* **EXERCISE DESCRIPTION**
From the first line to the last, please reproduce the material exactly, skipping the pictures.

[[ INFORMATION, beginning ]]

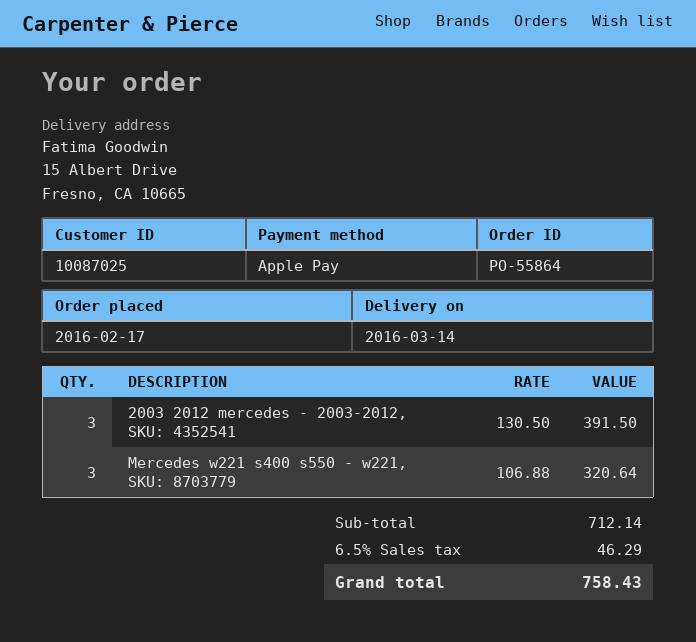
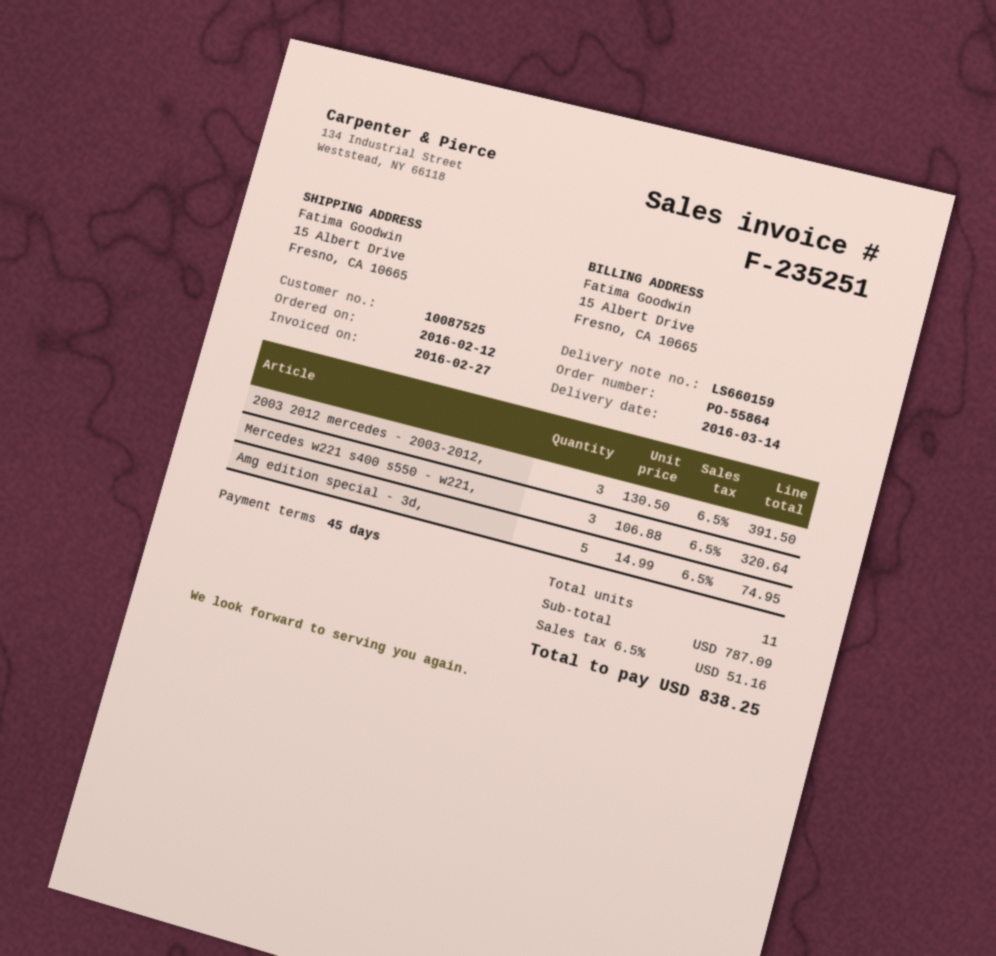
order date: 2016-02-17 -> 2016-02-12
customer number: 10087025 -> 10087525
Amg edition special - 3d,: none -> 5 x 14.99 = 74.95
subtotal: 712.14 -> 787.09
tax: 6.5% = 46.29 -> 6.5% = 51.16
total: 758.43 -> 838.25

[[ INFORMATION, end ]]

* **SOLUTION**
order date: 2016-02-17 -> 2016-02-12
customer number: 10087025 -> 10087525
Amg edition special - 3d,: none -> 5 x 14.99 = 74.95
subtotal: 712.14 -> 787.09
tax: 6.5% = 46.29 -> 6.5% = 51.16
total: 758.43 -> 838.25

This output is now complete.